(Front-end code change data)

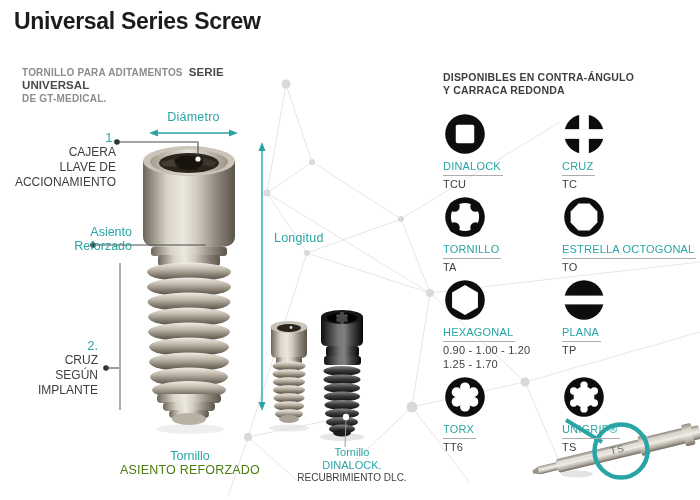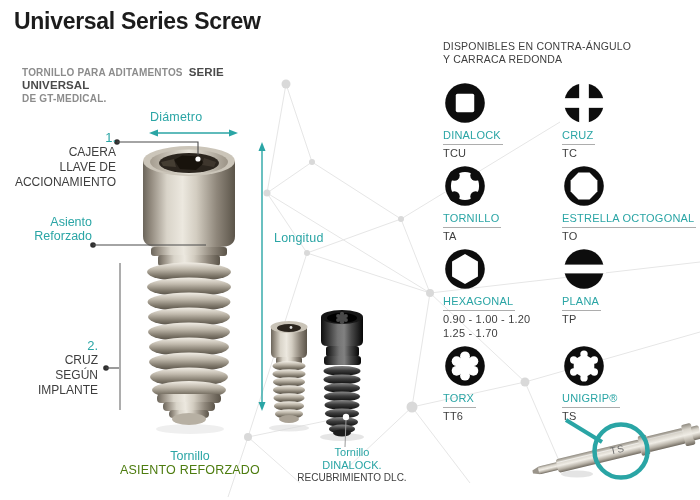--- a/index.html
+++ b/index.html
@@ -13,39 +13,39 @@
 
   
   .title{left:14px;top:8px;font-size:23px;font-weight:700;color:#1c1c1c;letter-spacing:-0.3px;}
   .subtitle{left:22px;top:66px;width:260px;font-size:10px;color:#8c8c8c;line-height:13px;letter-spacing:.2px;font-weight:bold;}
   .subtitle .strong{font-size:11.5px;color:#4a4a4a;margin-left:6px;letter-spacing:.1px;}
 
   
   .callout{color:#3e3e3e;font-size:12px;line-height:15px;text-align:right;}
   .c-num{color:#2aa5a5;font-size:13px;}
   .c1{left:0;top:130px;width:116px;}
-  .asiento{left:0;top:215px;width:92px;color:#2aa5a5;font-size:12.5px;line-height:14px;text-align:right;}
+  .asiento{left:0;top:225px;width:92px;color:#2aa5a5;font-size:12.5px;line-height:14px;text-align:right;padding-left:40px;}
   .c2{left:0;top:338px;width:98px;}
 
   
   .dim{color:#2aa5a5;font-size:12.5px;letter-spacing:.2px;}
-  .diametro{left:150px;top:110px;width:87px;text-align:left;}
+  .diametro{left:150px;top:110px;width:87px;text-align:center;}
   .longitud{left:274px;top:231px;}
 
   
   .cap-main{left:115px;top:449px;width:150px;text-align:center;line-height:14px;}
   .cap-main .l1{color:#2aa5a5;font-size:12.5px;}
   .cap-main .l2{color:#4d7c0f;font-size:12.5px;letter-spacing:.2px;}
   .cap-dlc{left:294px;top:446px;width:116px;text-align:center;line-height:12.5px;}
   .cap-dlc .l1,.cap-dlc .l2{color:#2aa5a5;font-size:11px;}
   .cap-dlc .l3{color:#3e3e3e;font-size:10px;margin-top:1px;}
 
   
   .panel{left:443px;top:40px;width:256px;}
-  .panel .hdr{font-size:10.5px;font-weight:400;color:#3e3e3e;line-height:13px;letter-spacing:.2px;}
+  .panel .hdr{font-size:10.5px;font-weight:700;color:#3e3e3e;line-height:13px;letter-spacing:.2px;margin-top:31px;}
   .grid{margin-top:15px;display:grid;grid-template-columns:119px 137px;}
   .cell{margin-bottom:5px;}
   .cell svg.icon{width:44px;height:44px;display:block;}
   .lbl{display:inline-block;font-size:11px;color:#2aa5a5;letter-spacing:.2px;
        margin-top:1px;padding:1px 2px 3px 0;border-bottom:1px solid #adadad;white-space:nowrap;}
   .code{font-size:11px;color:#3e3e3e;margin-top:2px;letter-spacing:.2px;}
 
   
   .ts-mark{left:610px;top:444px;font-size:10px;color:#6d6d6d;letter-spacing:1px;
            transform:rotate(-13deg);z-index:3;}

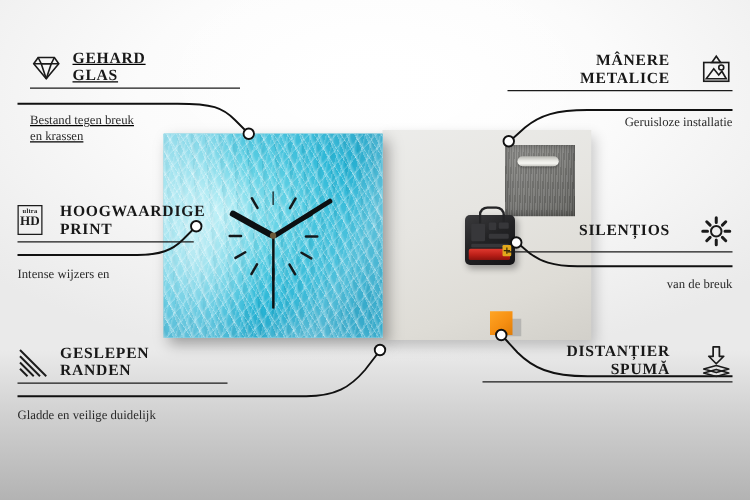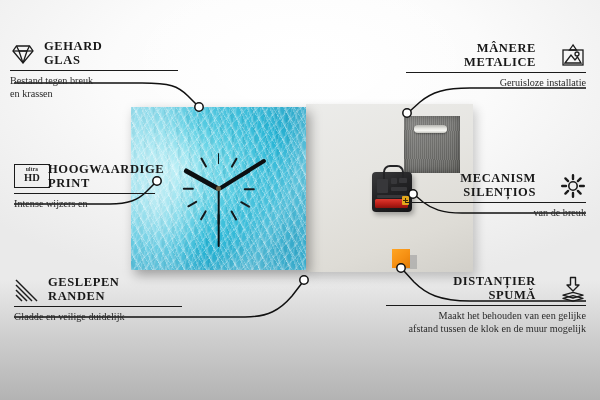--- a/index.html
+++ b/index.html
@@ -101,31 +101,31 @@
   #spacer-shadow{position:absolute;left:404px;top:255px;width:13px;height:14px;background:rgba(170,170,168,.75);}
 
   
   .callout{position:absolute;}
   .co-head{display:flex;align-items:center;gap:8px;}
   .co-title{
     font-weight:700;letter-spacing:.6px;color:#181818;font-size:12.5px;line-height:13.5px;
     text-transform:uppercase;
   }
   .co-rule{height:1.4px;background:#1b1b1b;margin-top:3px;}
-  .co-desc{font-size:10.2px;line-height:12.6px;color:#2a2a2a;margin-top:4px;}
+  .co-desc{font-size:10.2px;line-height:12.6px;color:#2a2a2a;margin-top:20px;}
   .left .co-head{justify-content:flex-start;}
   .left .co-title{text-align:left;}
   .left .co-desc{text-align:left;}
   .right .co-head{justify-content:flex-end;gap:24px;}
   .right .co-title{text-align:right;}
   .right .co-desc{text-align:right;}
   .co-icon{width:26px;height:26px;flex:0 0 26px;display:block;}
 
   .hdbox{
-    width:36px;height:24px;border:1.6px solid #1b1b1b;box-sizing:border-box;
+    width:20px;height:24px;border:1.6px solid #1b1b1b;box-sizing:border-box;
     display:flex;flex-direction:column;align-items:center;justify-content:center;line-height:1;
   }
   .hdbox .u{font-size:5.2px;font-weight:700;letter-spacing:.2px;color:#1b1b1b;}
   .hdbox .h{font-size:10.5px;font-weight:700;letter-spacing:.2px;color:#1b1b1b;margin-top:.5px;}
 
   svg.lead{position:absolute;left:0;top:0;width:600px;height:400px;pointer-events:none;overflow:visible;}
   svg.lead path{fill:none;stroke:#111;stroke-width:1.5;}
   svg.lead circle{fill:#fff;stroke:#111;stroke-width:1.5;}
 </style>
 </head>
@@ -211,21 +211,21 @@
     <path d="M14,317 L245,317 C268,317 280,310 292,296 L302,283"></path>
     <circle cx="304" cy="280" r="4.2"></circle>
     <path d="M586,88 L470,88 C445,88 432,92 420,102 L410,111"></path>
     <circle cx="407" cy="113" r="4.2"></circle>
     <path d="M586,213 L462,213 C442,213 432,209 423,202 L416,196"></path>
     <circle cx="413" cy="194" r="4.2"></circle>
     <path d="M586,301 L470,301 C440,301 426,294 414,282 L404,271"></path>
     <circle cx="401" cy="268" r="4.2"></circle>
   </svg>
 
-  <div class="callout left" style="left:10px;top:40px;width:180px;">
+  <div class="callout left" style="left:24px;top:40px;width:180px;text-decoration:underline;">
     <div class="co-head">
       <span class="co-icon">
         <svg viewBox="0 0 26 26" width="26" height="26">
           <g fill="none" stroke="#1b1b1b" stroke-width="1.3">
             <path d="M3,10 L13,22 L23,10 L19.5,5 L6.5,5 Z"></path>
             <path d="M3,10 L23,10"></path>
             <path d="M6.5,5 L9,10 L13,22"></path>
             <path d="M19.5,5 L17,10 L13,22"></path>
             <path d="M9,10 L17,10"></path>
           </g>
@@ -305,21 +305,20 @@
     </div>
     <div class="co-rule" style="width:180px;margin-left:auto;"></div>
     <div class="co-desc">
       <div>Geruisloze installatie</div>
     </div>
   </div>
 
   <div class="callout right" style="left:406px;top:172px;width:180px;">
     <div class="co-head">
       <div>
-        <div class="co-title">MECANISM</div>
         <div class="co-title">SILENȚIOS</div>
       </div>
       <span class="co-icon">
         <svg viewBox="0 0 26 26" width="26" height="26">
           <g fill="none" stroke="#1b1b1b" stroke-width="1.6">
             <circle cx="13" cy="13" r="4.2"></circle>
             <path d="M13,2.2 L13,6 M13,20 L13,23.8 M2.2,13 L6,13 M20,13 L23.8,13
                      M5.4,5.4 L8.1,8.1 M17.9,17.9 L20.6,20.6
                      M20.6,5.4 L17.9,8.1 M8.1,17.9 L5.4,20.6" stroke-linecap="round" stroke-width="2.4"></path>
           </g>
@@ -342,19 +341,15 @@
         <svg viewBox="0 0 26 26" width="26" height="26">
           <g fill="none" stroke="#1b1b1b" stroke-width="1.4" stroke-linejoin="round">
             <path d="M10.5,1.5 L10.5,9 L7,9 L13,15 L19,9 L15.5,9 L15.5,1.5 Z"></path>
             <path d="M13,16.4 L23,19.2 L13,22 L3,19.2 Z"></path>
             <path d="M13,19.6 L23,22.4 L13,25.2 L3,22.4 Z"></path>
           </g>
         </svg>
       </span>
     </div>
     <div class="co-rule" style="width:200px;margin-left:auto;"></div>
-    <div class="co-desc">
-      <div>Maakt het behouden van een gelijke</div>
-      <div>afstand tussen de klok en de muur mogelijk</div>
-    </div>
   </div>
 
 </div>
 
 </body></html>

**Task details**
Write out each line above with the word "stroke".

**Answer for this exercise**
   svg.lead path{fill:none;stroke:#111;stroke-width:1.5;}
   svg.lead circle{fill:#fff;stroke:#111;stroke-width:1.5;}
           <g fill="none" stroke="#1b1b1b" stroke-width="1.3">
           <g fill="none" stroke="#1b1b1b" stroke-width="1.6">
                      M20.6,5.4 L17.9,8.1 M8.1,17.9 L5.4,20.6" stroke-linecap="round" stroke-width="2.4"></path>
           <g fill="none" stroke="#1b1b1b" stroke-width="1.4" stroke-linejoin="round">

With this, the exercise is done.